By Monday, we all found out, as on arriving at work Darren was met by four police cars, sirens blazing and blue lights flashing, and carted off to the nick. That was eight years ago, and we haven’t seen him since, as he’s been dining at some of Her Majesty’s finest stainless steel tables ever since.
It turns out that the lady who bought the silver 5 Series the previous Friday had driven it up to her mum’s in Cheshire over the weekend and had discovered the wheels felt very unbalanced on the motorway.
But rather than bring it back to the forecourt for investigation, on the Monday morning
she’d taken it to a fast-fit tyre place for balancing and alignment, which the tyre place found puzzlingly impossible to carry out.

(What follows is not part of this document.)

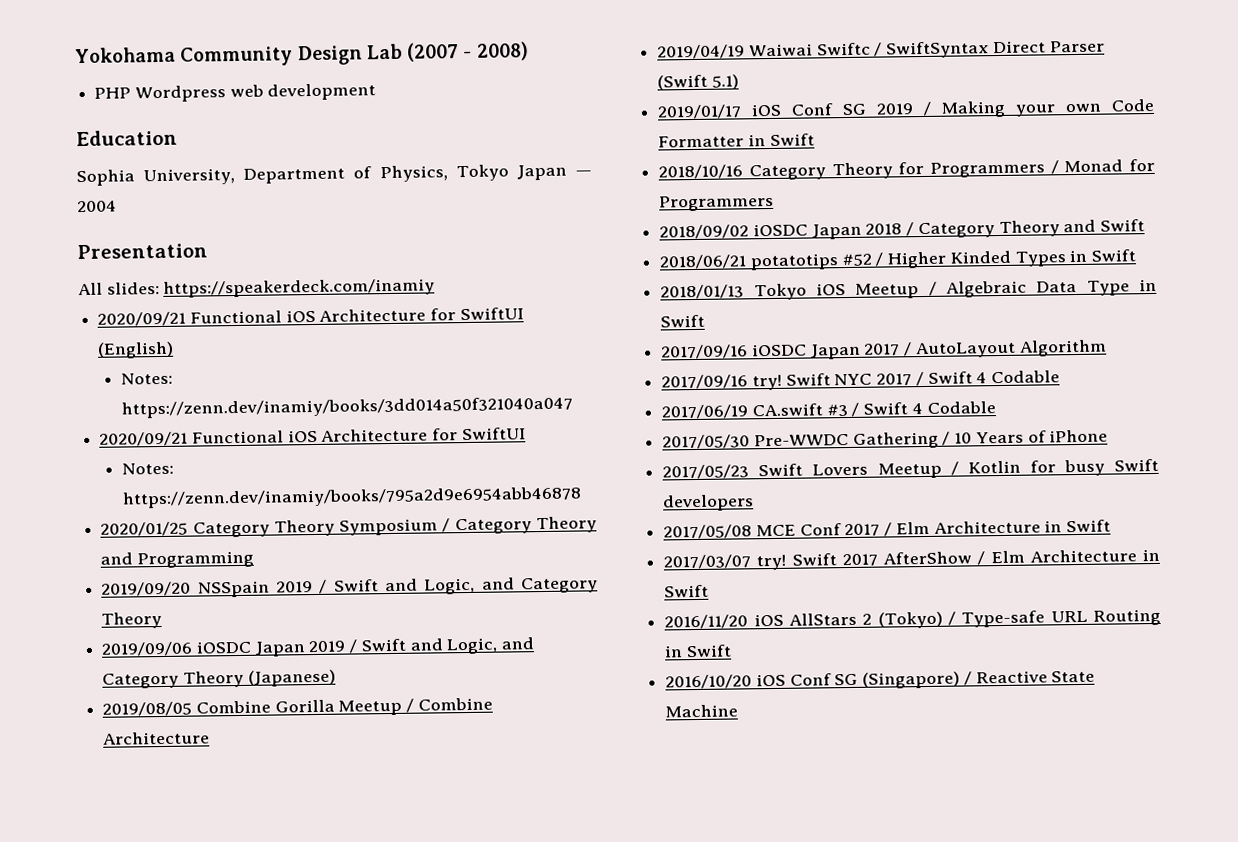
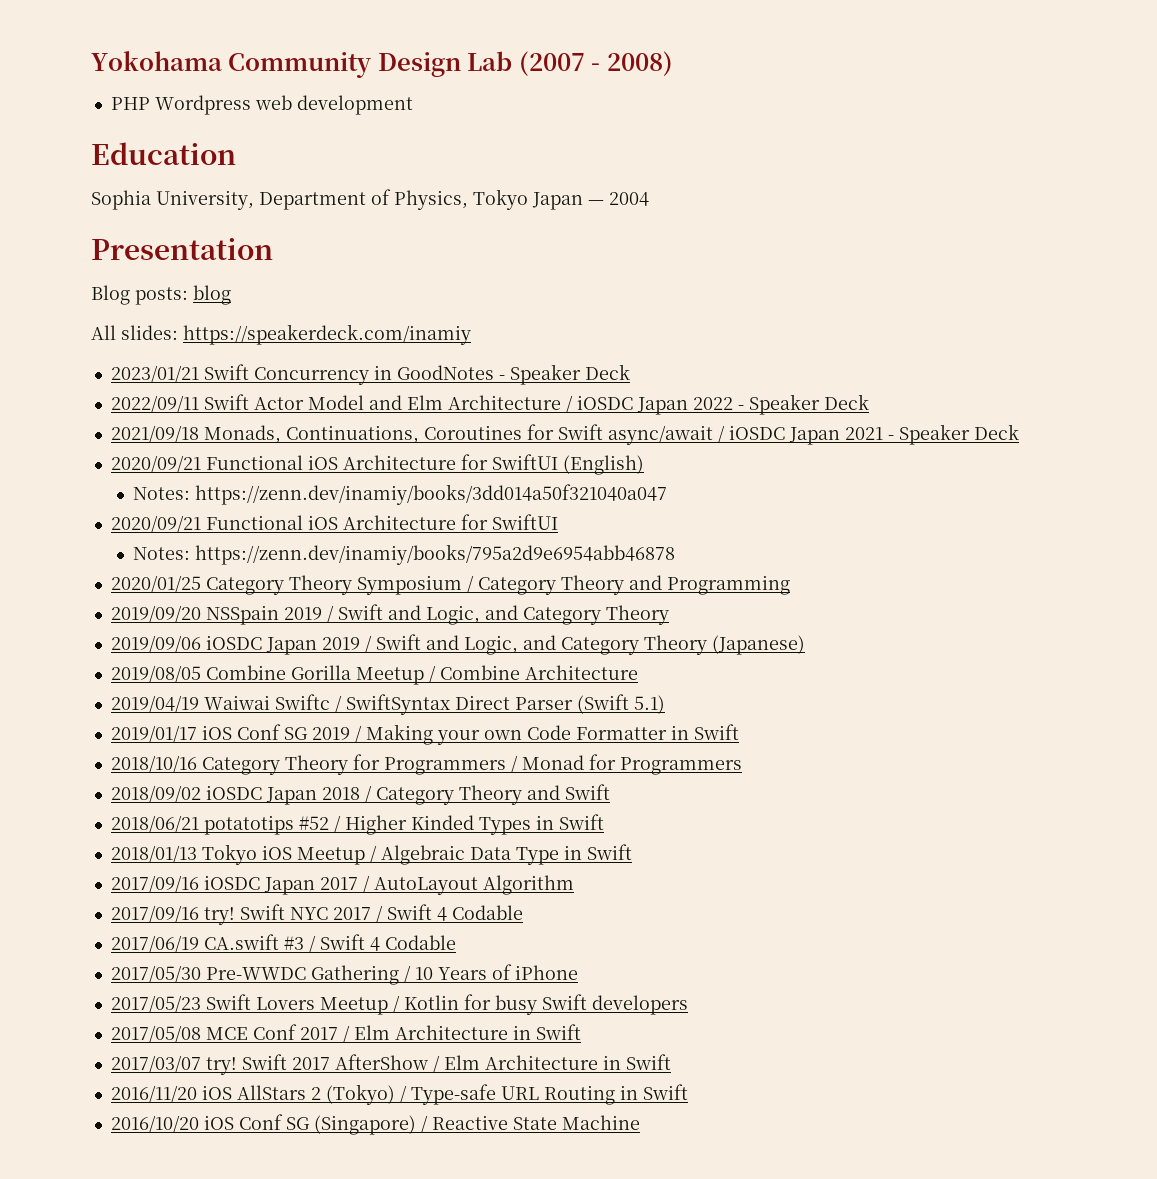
+ Blog posts: blog
+ 2023/01/21 Swift Concurrency in GoodNotes - Speaker Deck
+ 2022/09/11 Swift Actor Model and Elm Architecture / iOSDC Japan 2022 - Speaker Deck
+ 2021/09/18 Monads, Continuations, Coroutines for Swift async/await / iOSDC Japan 2021 - Speaker Deck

It all became apparent when the tyre fitter decided to take one of the tyres off the rim to see if the wheel itself was out of true – only for three blocks of chalky white powder to fall out of the tyre carcass. Further investigation discovered that the other three tyres were the same and that, as a result, the BMW’s wheels had a street value of around £800,000. You can certainly buy a few Rolexes and Paul Smith suits for that.
It came out in court that Darren had a deal going with the local Mr Big, and that the matching personal car and sales cars weren’t a coincidence. Darren would drive down to Gibraltar in one of them, the tyres would be packed full of Colombian marching powder, and he’d hot-foot it back across Europe and through customs in a car that, unless you took the tyres off the rims, was squeaky clean. I’d imagine the blast back across Europe wasn’t entirely comfortable, though, given the imbalanced wheels.
Meanwhile, back at the top of the empire, Mr Big (I do know his name, but I dare not publish it for fear of finding a horse’s head on my pillow) would send one of his hangers-on over to Darren’s disguised as a genuine punter, to buy whatever the identical sales car was to the one that Daz had just vibrated his way across Europe in.
It was a clever scam, and a way of adding more and more layers of complexity to a drugs operation that had been running smoothly for years.
The irony here, of course, is that for a similar number of years, Dave had lived in the shadow of Darren – the golden boy salesman who seemingly took all the commission when, in reality, we should have just called him Snow White.
Dave’s income came from honest graft (well, from selling cars, anyway) so I can’t help but feel quite pleased for the lad that following Darren’s incarceration (15 years in total), he took over the reins of the dealership and has made rather a success of it, managing not to bore all of the customers away after all.